No fim de novembro e no começo deste mês, uma pequena controvérsia envolvendo a Pontifícia Academia de Ciências ganhou a mídia especializada. No site da New Scientist, Andy Coghlan escreveu que “cientistas do Vaticano pediam apoio a transgênicos”. No dia seguinte, o mesmo site publicou um editorial curtinho comentando a reportagem.
Na verdade, Coghlan estava se referindo a um documento emitido após um encontro da Pontifícia Academia de Ciências em 2009 para discutir a questão dos transgênicos. No documento (que inclusive não é oficial, da Academia, e sim algo elaborado com a participação de gente da Academia) não existe nenhuma outra data a não ser a do próprio encontro realizado no ano passado, então fica difícil imaginar por que ele só virou notícia agora; a não ser que tenha sido publicado recentemente (segundo o Independent londrino, o texto é mais antigo, mas vazou há poucos dias).

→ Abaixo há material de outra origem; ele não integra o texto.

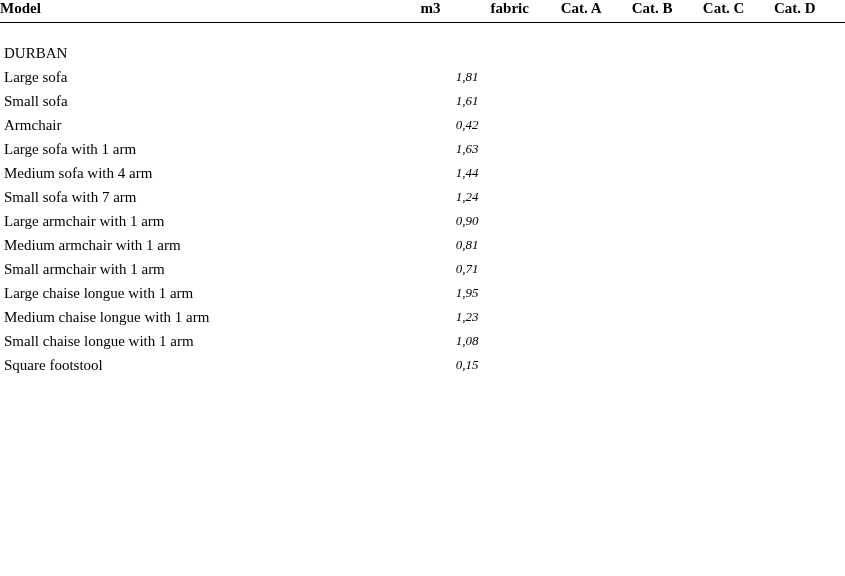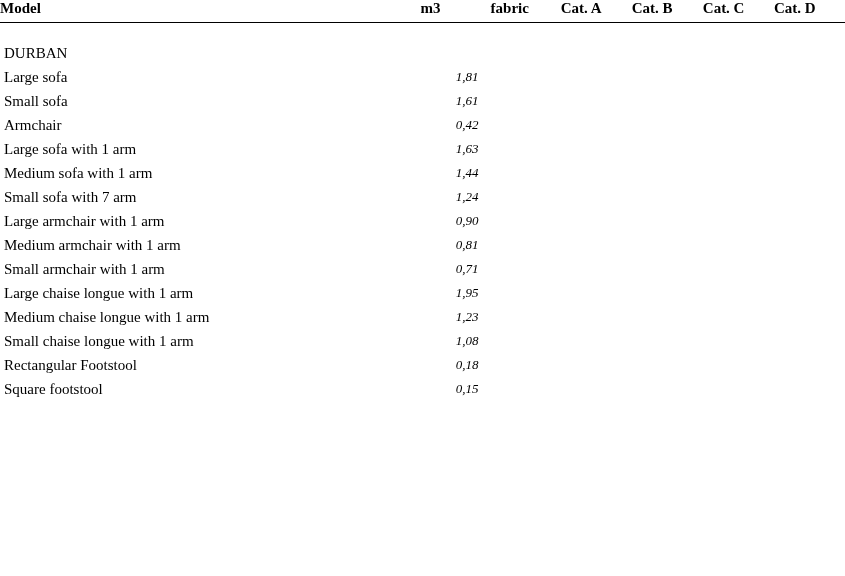--- a/index.html
+++ b/index.html
@@ -144,7 +144,7 @@
         <td class="c-plain"></td>
       </tr>
       <tr>
-        <td class="c-model">Medium sofa with 1 arm</td>
+        <td class="c-model">Medium sofa with 4 arm</td>
         <td class="c-m3">1,44</td>
         <td class="c-plain"></td>
         <td class="c-plain"></td>

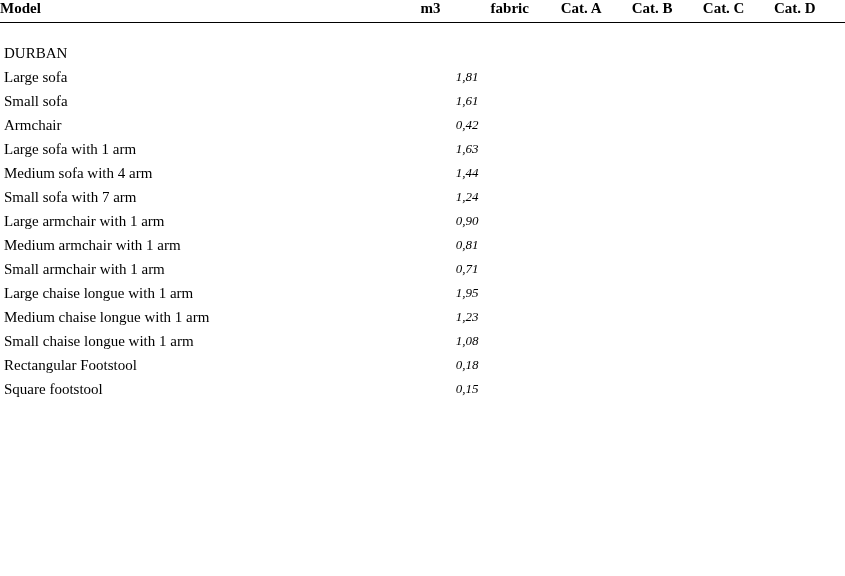--- a/index.html
+++ b/index.html
@@ -216,15 +216,6 @@
         <td class="c-plain"></td>
       </tr>
       <tr>
-        <td class="c-model">Rectangular Footstool</td>
-        <td class="c-m3">0,18</td>
-        <td class="c-plain"></td>
-        <td class="c-plain"></td>
-        <td class="c-plain"></td>
-        <td class="c-plain"></td>
-        <td class="c-plain"></td>
-      </tr>
-      <tr>
         <td class="c-model">Square footstool</td>
         <td class="c-m3">0,15</td>
         <td class="c-plain"></td>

O documento faz uma avaliação dos avanços que têm sido obtidos com os transgênicos e alguns desafios que ainda precisam ser superados, especialmente em relação às políticas dos produtores de grãos, que não devem prejudicar os países menos desenvolvidos. Uma avaliação mais “moral” dos transgênicos ocupa um espaço muito curto do texto, e o trecho mais significativo nesse sentido está aqui:
Assim, os humanos se tornam administradores de Deus ao desenvolver e modificar seres dos quais podem obter benefícios pela aplicação de métodos de melhoria. Embora a ação humana num cosmo infinito seja limitada, mesmo assim eles participam do poder divino e são capazes de construir seu mundo, isto é, um ambiente adequado a suas necessidades corporais e espirituais, sua subsistência e seu bem estar. Essas novas formas de intervenção no mundo natural não deveriam ser vistas como contrárias à lei natural que Deus deu à criação. Como Paulo VI disse à Pontifícia Academia de Ciências em 1975, por um lado o cientista deve considerar honestamente as questões relativas ao futuro da humanidade e, como pessoa responsável, ajudar a prepará-lo e preservá-lo para a sobrevivência e o bem-estar, e eliminar riscos. Assim, demonstramos nossa solidariedade com as gerações presentes e futuras como uma forma de amor e caridade cristãos. Por outro lado, o cientista também deve estar animado pela confiança de que a natureza ainda tem guardadas possibilidades ainda a serem descobertas e usadas pela inteligência humana, para alcançar o nível de desenvolvimento que está nos planos do Criador. Assim, a intervenção científica deveria ser vista como um aperfeiçoamento da vida física, ou da natureza vegetal/animal para o benefício da vida humana, da mesma forma como “são muitas as disposições úteis à vida humana que se acrescentaram à lei natural, tanto por mandato divino quando por leis humanas” (Suma Teológica, I-II, 94, a.5). O trecho é uma resposta ao que talvez seja o principal argumento de ordem moral (já que existem outros tipos de questionamento) à pesquisa com transgênicos: o de que eles representariam uma tentativa de “brincar de Deus”.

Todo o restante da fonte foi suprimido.